Recall $\lim_{n \to \infty} (1-p)^{n-1} + \lim_{n \to \infty} (n-1)p(1-p)^{n-2} = e^{-d}(1 + d)$. Adding these limits up yields: $1$.

And so: $\lim_{n \to \infty} (1 - Pr[v \in X_{0}] - Pr[v \in X_{1}]) = 0$, proving the desired result.

1
On

There is a simple argument showing that asymptotically no vertex is involved is more than one triangle.
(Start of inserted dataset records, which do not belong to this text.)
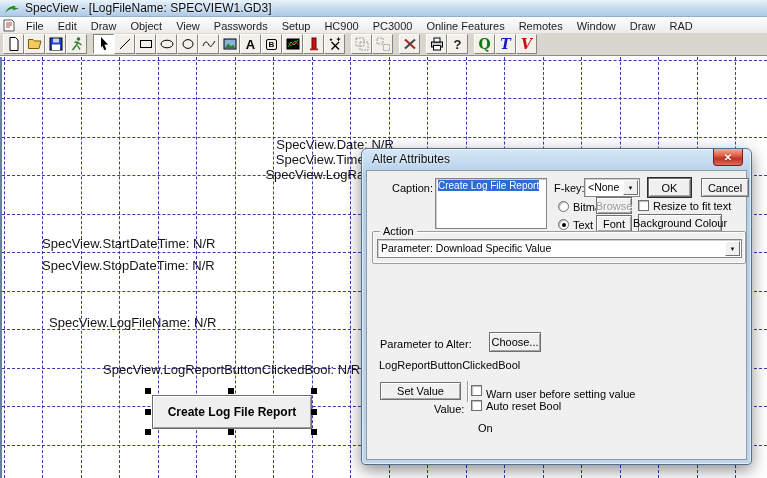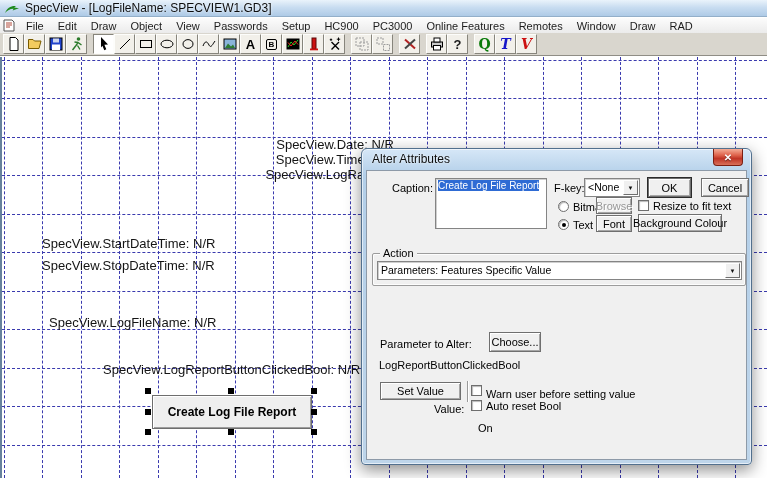--- a/index.html
+++ b/index.html
@@ -81,21 +81,21 @@
     justify-content:center; font-size:6px; color:#111; }
 
   .radio { position:absolute; width:11px; height:11px; border-radius:50%; background:#fff;
     border:1px solid #6e6e6e; box-shadow:inset 1px 1px 1px #b9b9b9; }
   .radio.sel::after { content:""; position:absolute; left:2.5px; top:2.5px; width:4px; height:4px;
     border-radius:50%; background:#000; }
   .cb { position:absolute; width:11px; height:11px; background:#fff; border:1px solid #6e6e6e;
     box-shadow:inset 1px 1px 1px #b9b9b9; }
 
   #action-group { position:absolute; left:5px; top:60px; width:374px; height:33px;
-    border:1px solid #9c9c9c; box-shadow:inset 0 0 0 1px #fdfdfd; border-radius:2px;margin-top:22px; }
+    border:1px solid #9c9c9c; box-shadow:inset 0 0 0 1px #fdfdfd; border-radius:2px; }
   #action-group-label { position:absolute; top:-7px; left:7px; background:#f0f0f0; padding:0 3px; font-size:11px; }
   #action-dropdown { position:absolute; left:4px; top:7px; width:365px; height:19px; }
 
   .vdiv { position:absolute; width:0; border-left:1px solid #9a9a9a; box-shadow:1px 0 0 #fff; }
 </style>
 </head>
 <body>
 
 <div id="titlebar">
   <svg id="app-logo" viewBox="0 0 16 13">
@@ -337,21 +337,21 @@
     <span class="lbl" style="left:206px;top:48px;">Text</span>
     <button class="win-btn" style="left:229px;top:44px;width:36px;height:17px;">Font</button>
 
     <span class="cb" style="left:271px;top:29px;"></span>
     <span class="lbl" style="left:286px;top:29px;">Resize to fit text</span>
     <button class="win-btn" style="left:271px;top:43px;width:84px;height:18px;">Background Colour</button>
 
     <div id="action-group">
       <span id="action-group-label">Action</span>
       <div id="action-dropdown" class="combo sunken">
-        <span class="val">Parameters: Features Specific Value</span>
+        <span class="val">Parameter: Download Specific Value</span>
         <span class="drop-btn">▼</span>
       </div>
     </div>
 
     <span class="lbl" style="left:13px;top:167px;">Parameter to Alter:</span>
     <button class="win-btn" style="left:122px;top:161px;width:52px;height:20px;">Choose...</button>
     <span class="lbl" style="left:12px;top:188px;">LogReportButtonClickedBool</span>
 
     <button class="win-btn" style="left:13px;top:211px;width:81px;height:18px;">Set Value</button>
     <span class="vdiv" style="left:100px;top:210px;height:21px;"></span>

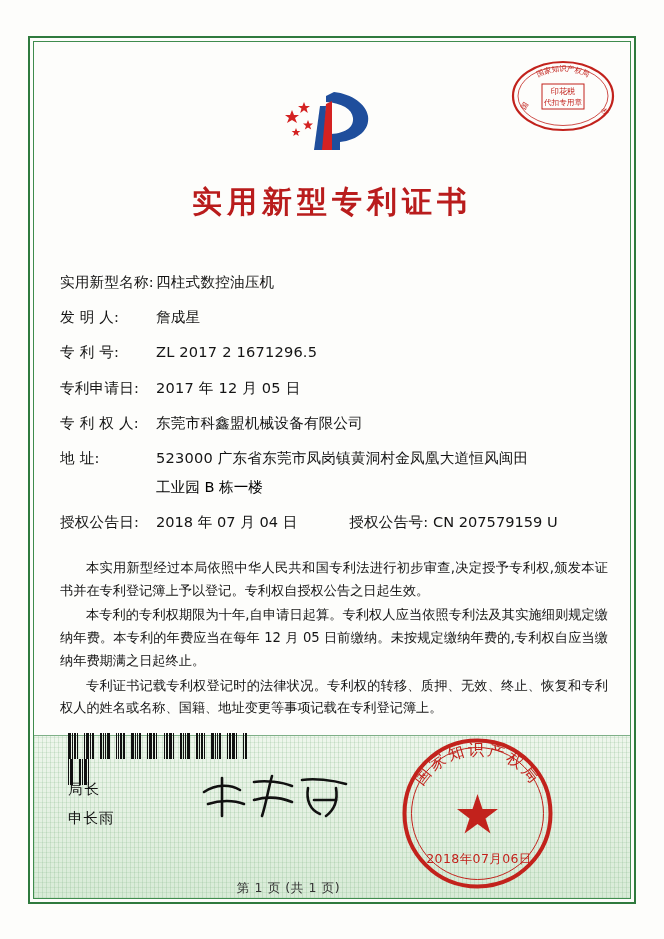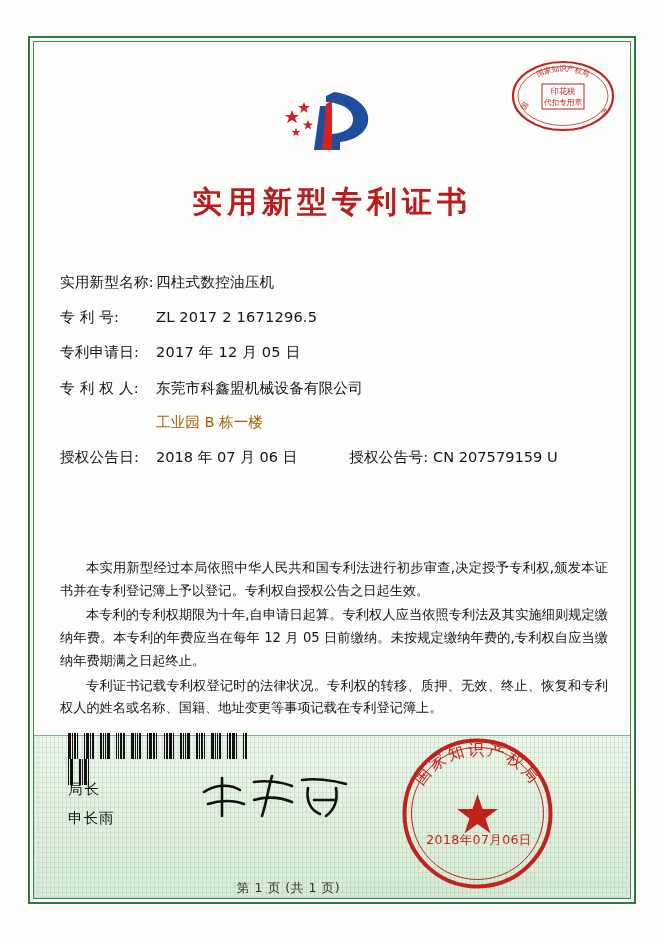--- a/index.html
+++ b/index.html
@@ -127,21 +127,21 @@
     white-space: nowrap;
   }
   .field-value {
     flex: 1 1 auto;
     letter-spacing: 0.2px;
   }
   .field-value-2 {
     margin-left: 96px;
     font-size: 14.6px;
     margin-top: 10px;
-    color: #a16207;
+    color: #000000;
   }
   .row-split {
     display: flex;
     align-items: flex-end;
     font-size: 14.6px;
     color: #141414;
   }
   .split-right {
     margin-left: 52px;
     white-space: nowrap;
@@ -211,21 +211,21 @@
   .seal-round {
     position: absolute;
     left: 400px;
     top: 736px;
     width: 155px;
     height: 155px;
   }
   .seal-date {
     position: absolute;
     left: 409px;
-    top: 832px;
+    top: 851px;
     width: 140px;
     text-align: center;
     font-size: 12.5px;
     color: #c2221c;
     letter-spacing: 0.4px;
   }
 
   
   .footer {
     position: absolute;
@@ -282,41 +282,49 @@
 
   <div class="title">实用新型专利证书</div>
 
   <div class="fields">
 
     <div class="field-row">
       <div class="field-label">实用新型名称:</div>
       <div class="field-value">四柱式数控油压机</div>
     </div>
 
+    <div class="field-row">
+      <div class="field-label">发 明 人:</div>
+      <div class="field-value">詹成星</div>
+    </div>
 
     <div class="field-row">
       <div class="field-label">专 利 号:</div>
       <div class="field-value">ZL 2017 2 1671296.5</div>
     </div>
 
     <div class="field-row">
       <div class="field-label">专利申请日:</div>
       <div class="field-value">2017 年 12 月 05 日</div>
     </div>
 
     <div class="field-row">
       <div class="field-label">专 利 权 人:</div>
       <div class="field-value">东莞市科鑫盟机械设备有限公司</div>
     </div>
 
+    <div class="field-row" style="margin-bottom:6px;">
+      <div class="field-label">地 址:</div>
+      <div class="field-value">523000 广东省东莞市凤岗镇黄洞村金凤凰大道恒风闽田</div>
+    </div>
     <div class="field-value-2">工业园 B 栋一楼</div>
 
     <div class="row-split" style="margin-top:16px;">
       <div class="field-label">授权公告日:</div>
-      <div>2018 年 07 月 06 日</div>
+      <div>2018 年 07 月 04 日</div>
       <div class="split-right">
         <span class="rl">授权公告号:</span>
         <span>CN 207579159 U</span>
       </div>
     </div>
 
   </div>
 
   <div class="body-text">
     <p>本实用新型经过本局依照中华人民共和国专利法进行初步审查,决定授予专利权,颁发本证书并在专利登记簿上予以登记。专利权自授权公告之日起生效。</p>

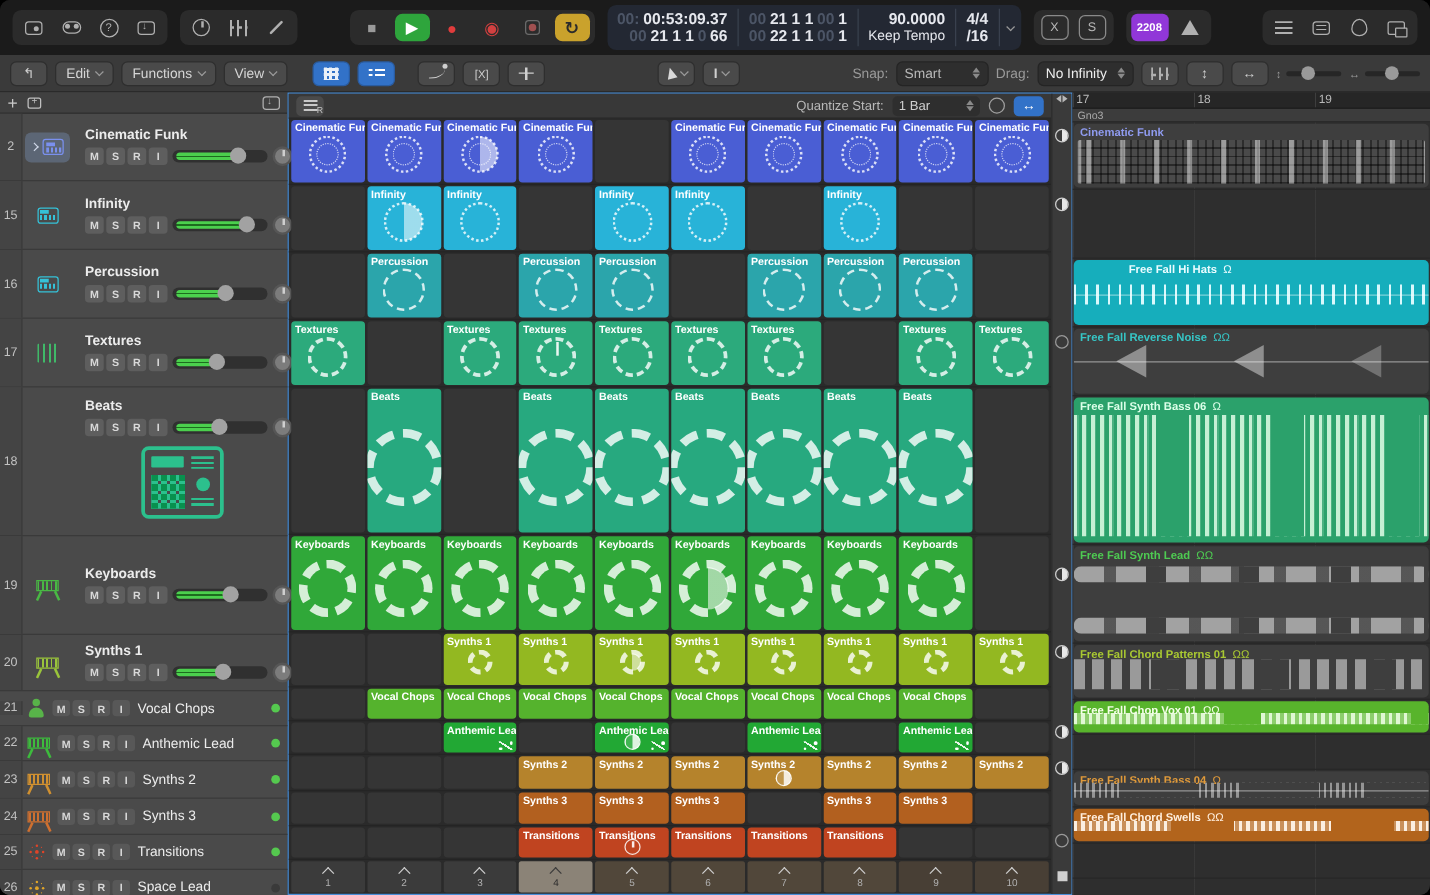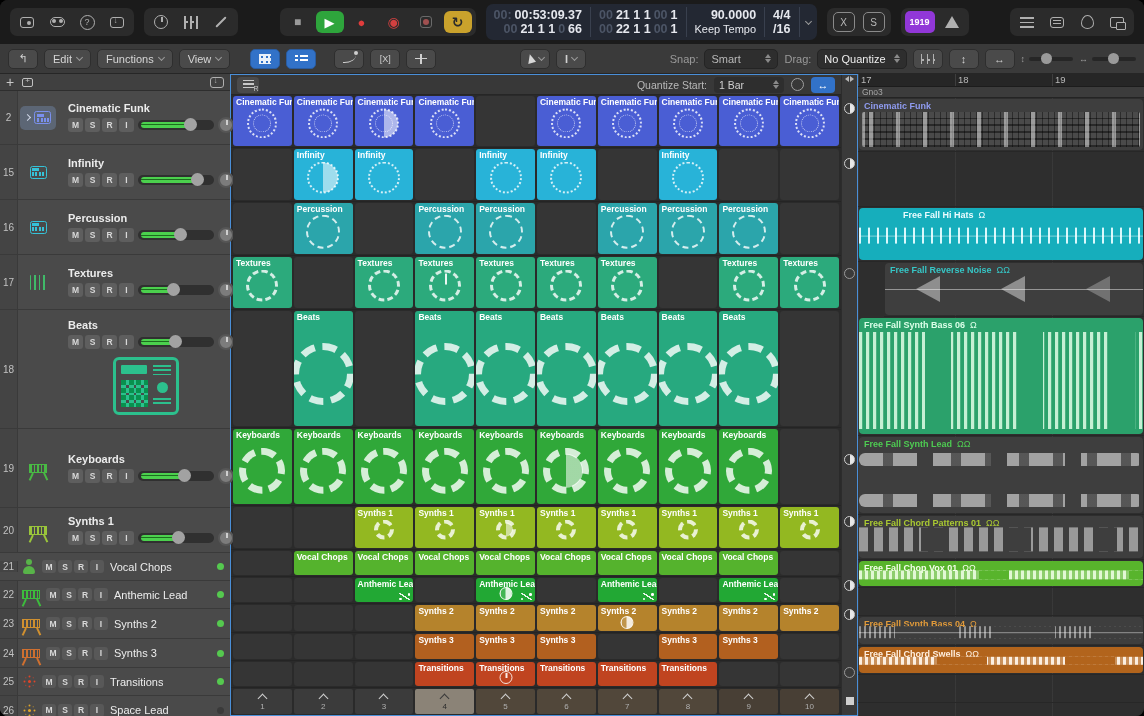--- a/index.html
+++ b/index.html
@@ -371,21 +371,21 @@
     </div>
     <div class="btn-group">
       <div class="cb-btn">
           <div class="mode-btn">X</div>
         </div>
       <div class="cb-btn">
           <div class="mode-btn">S</div>
         </div>
     </div>
     <div class="btn-group">
-      <div class="countin-btn">1919</div>
+      <div class="countin-btn">2208</div>
       <div class="cb-btn">
           <div class="glyph-metro"></div>
         </div>
     </div>
     <div style="flex:1"></div>
     <div class="btn-group">
       <div class="cb-btn">
           <div class="glyph-list"></div>
         </div>
       <div class="cb-btn">
@@ -444,21 +444,21 @@
     <span class="mb-label">Snap:</span>
     <div class="mb-select">
         <span>Smart</span>
         <div class="stepper">
           <i class="up"></i>
           <i class="dn"></i>
         </div>
       </div>
     <span class="mb-label">Drag:</span>
     <div class="mb-select">
-        <span style="color:#eee">No Quantize</span>
+        <span style="color:#eee">No Infinity</span>
         <div class="stepper">
           <i class="up"></i>
           <i class="dn"></i>
         </div>
       </div>
     <div class="mb-iconbtn">
         <div class="glyph-faders" style="height:10px"></div>
       </div>
     <div class="mb-iconbtn">↕</div>
     <div class="mb-iconbtn">↔</div>
@@ -1222,21 +1222,21 @@
           <div class="lane" style="height: 55px;"></div>
           <div class="lane" style="height: 55px;">
             <div class="region" style="background: rgb(22, 174, 188);">
               <div class="r-head" style="color: rgb(234, 252, 255); padding-left: 44px;">
                 <span>Free Fall Hi Hats</span>
                 <span style="font-weight: normal;">Ω</span>
               </div>
               <div class="r-wave w-ticks centered"></div>
             </div>
           </div>
-          <div class="lane" style="height: 55px; margin-left: 26px;">
+          <div class="lane" style="height: 55px;">
             <div class="region" style="background: rgb(62, 62, 62);">
               <div class="r-head" style="color: rgb(54, 198, 198);">
                 <span>Free Fall Reverse Noise</span>
                 <span style="font-weight: normal;">ΩΩ</span>
               </div>
               <div class="r-wave w-revtri">
                 <i></i>
                 <i></i>
                 <i></i>
               </div>

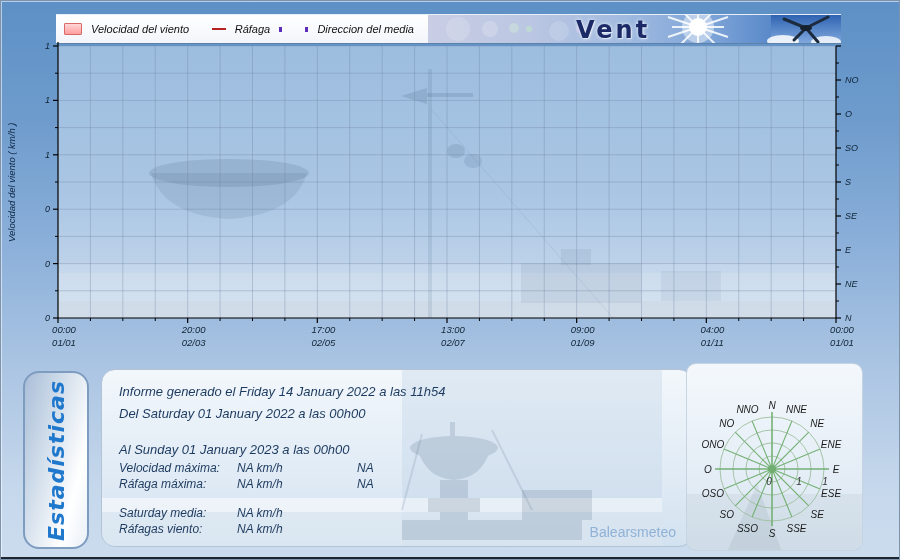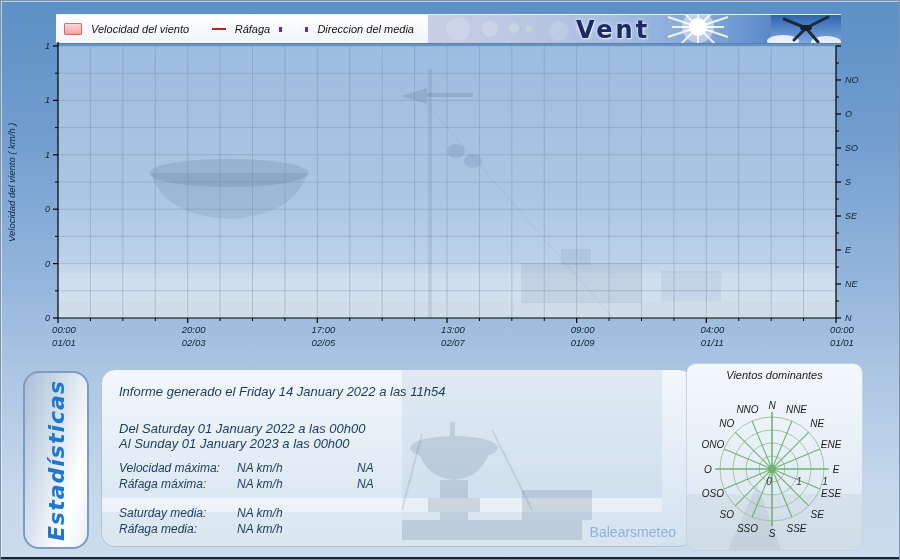--- a/index.html
+++ b/index.html
@@ -271,47 +271,46 @@
         <rect x="348" y="52" width="5" height="26"></rect>
         <rect x="420" y="120" width="70" height="30"></rect>
         <rect x="300" y="150" width="180" height="20"></rect>
       </g>
       <g stroke="#4a637e" opacity="0.15" stroke-width="2">
         <line x1="390" y1="60" x2="430" y2="140"></line>
         <line x1="320" y1="64" x2="300" y2="140"></line>
       </g>
     </svg>
     <div class="stats-line" style="top:14px">Informe generado el Friday 14 January 2022 a las 11h54</div>
-    <div class="stats-line" style="top:51px">Del Saturday 01 January 2022 a las 00h00</div>
-    <div class="stats-line" style="top:66px">Al Sunday 01 January 2023 a las 00h00</div>
+    <div class="stats-line" style="top:36px">Del Saturday 01 January 2022 a las 00h00</div>
+    <div class="stats-line" style="top:72px">Al Sunday 01 January 2023 a las 00h00</div>
     <div id="stats-rows">
         <div class="stats-row">
           <span style="left: 17px; top: 91px;">Velocidad máxima:</span>
           <span style="left: 135px; top: 91px;">NA km/h</span>
           <span style="left: 255px; top: 91px;">NA</span>
         </div>
         <div class="stats-row">
           <span style="left: 17px; top: 107px;">Ráfaga máxima:</span>
           <span style="left: 135px; top: 107px;">NA km/h</span>
           <span style="left: 255px; top: 107px;">NA</span>
         </div>
         <div class="stats-row">
           <span style="left: 17px; top: 136px;">Saturday media:</span>
           <span style="left: 135px; top: 136px;">NA km/h</span>
         </div>
         <div class="stats-row">
-          <span style="left: 17px; top: 152px;">Ráfaga media:</span>
+          <span style="left: 17px; top: 152px;">Ráfagas viento:</span>
           <span style="left: 135px; top: 152px;">NA km/h</span>
         </div>
       </div>
     <div class="brand">Balearsmeteo</div>
   </div>
 
   <div class="rose-panel">
-    <div class="rose-title">Vientos dominantes</div>
     <svg id="rose-svg" width="177" height="188" viewBox="0 0 177 188">
         <rect x="0" y="130" width="177" height="58" fill="#b9c6ce" opacity="0.25"></rect>
         <polygon points="40,188 70,120 95,188" fill="#9fb0ba" opacity="0.25"></polygon>
         <circle cx="85" cy="105" r="13" fill="none" stroke="#9fbf9f" stroke-width="1" opacity="0.9"></circle>
         <circle cx="85" cy="105" r="26" fill="none" stroke="#9fbf9f" stroke-width="1" opacity="0.9"></circle>
         <circle cx="85" cy="105" r="39" fill="none" stroke="#9fbf9f" stroke-width="1" opacity="0.9"></circle>
         <circle cx="85" cy="105" r="52" fill="none" stroke="#9fbf9f" stroke-width="1" opacity="0.9"></circle>
         <line x1="85" y1="105" x2="85" y2="48" stroke="#6fae6f" stroke-width="1.6" opacity="0.95"></line>
         <line x1="85" y1="105" x2="104.89953848298467" y2="56.95826430941309" stroke="#6fae6f" stroke-width="1.1" opacity="0.95"></line>
         <line x1="85" y1="105" x2="121.76955262170048" y2="68.23044737829953" stroke="#6fae6f" stroke-width="1.1" opacity="0.95"></line>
Let $g$ be a subgraph containing at least two triangles, $k$ its number of vertices, $m$ its number of edges. This is subgraph of excess at least 1 (i.e. $m-k \geqslant 1$). Now what is the probability to find $g$ in a graph where all edges are independently taken with probability $c \cdot n^{-1}$? There are ${n \choose k}=\Theta(n^k)$ ways to find such a subset of vertices. Each subset has at least $m$ edges with probability $\Theta(n^{-m})$. So overall the probability to find $g$ is $\Theta(n^{k-m})= O(n^{-1})$, so is vanishing.